More and more often, I am seeing computational biology decks that worry me. Why? Because they all look identical: they propose that biology is complicated (gasp!), and they posit that to solve it we need better AI tools that make sense of data. Inevitably, these decks call for multimodal, high throughput (single cell) data, and they make calls for the development of foundation models. They end by showing promising slides where they can explain a bit of the overall variance in the data, and claim that this progress will lead to much faster advancement in drug development.
What’s wrong with this? Why does this worry me? Let’s be clear–the reason is not that AI/ML is bad or wrong.
What worries me the most about these slide decks is that they are interchangeable among companies. Not a single slide deck I have seen contains ideas or approaches that are unique to one company over another. The ideas are clonal–therefore, if one deck is flawed, chances are they are all flawed. Moreover, if everyone has the right approach, then the winner will be determined by dataset size, which means if you are a small or new company, you’re inherently at a disadvantage by choosing to take the exact same approach as big pharma. Computational biology and AI/ML are big fields, so why are we seeing total convergence of ideas and approaches?

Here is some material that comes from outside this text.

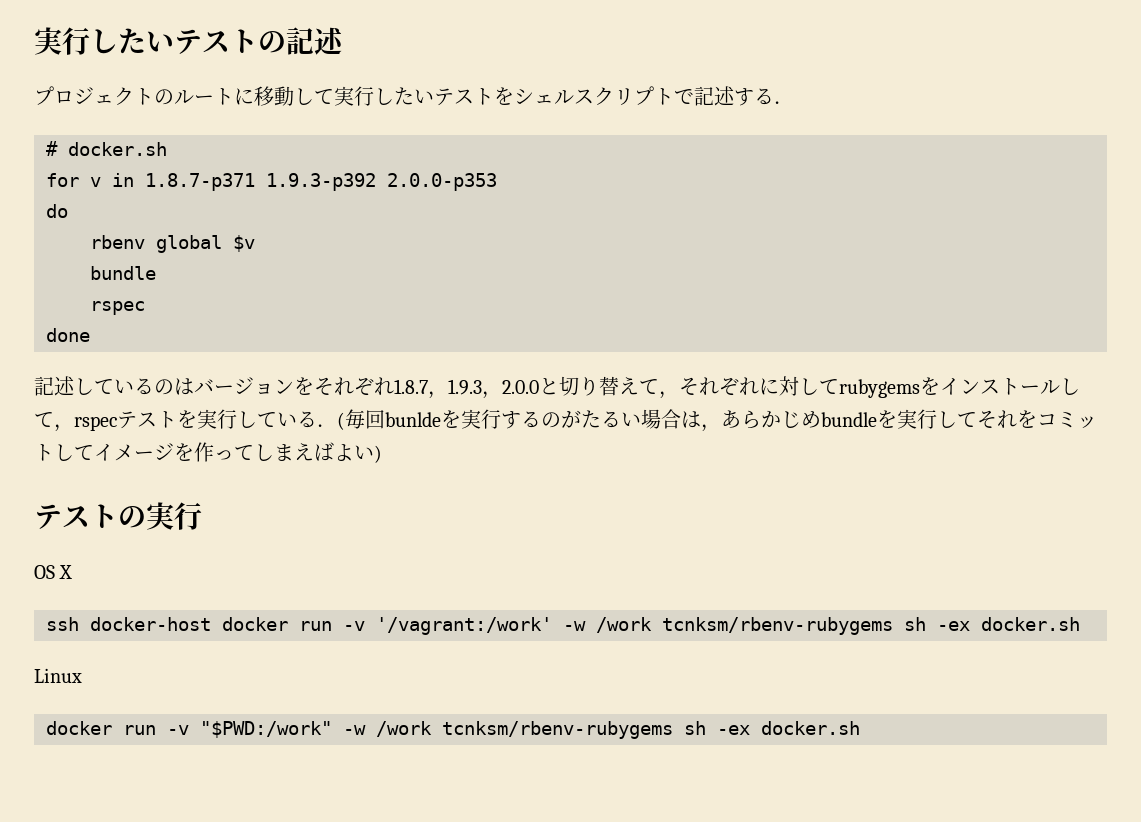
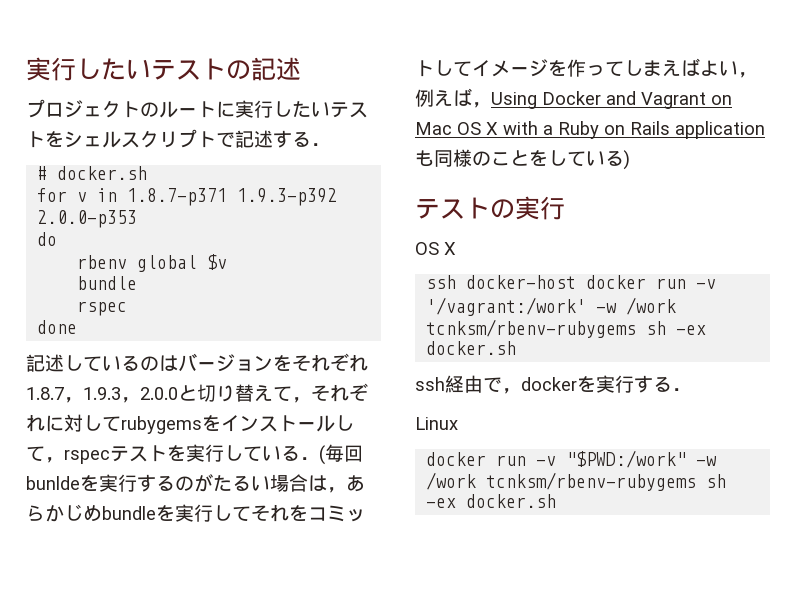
[254,86,334,106] 移動して -> (235, 109) none
(374, 452) none -> [738,72,757,78] [415,88,732,109] [415,121,765,139] [415,149,624,167] ，例えば，Using Docker and Vagrant on Mac OS X with a Ruby on Rails applicationも同様のことをしている
(1080, 624) none -> [415,375,691,394] // ssh経由で，dockerを実行する．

This leads me to my next concern. All the decks I’m seeing lament the complexity of biological data, and argue that we need to improve models to increase the rate of development in biology. However, not a single one of these decks tells us how development will be augmented by AI. One common claim is that these models will enable perturbation prediction–but this is a non-starter. Why? Because most drugs act to modulate physiology, but these models are trained on in vitro cell culture data. What does it mean to predict perturbation effects in fibroblasts when the drug acts on, say, Kupffer cells, for which we have practically zero data in vitro? How and why is this superior to an empirical drug screen? How and why is it cheaper (recall: these models require enormous amounts of GPUs to run).
I have found that when we ask ML engineers how we will validate their models, the answer is typically vague and hand-wavey, and often involves long timescales. I argue that this is anathema to computational biology. Call me old fashioned, but if you give me a good experiment, some data from that experiment and a bit of PCA, I can generate testable hypotheses in just over 20 minutes. Why is the bar for these AI models that their effects on biological research will be validated over the next decade?
It is important we insist on strong tests of deep learning models. A strong test is NOT a test of generalizability or on-task performance. Foundation models should generate immediately testable biological hypotheses that cannot be reached using other methods. Let’s validate AI not on variance explained, but on signal extracted.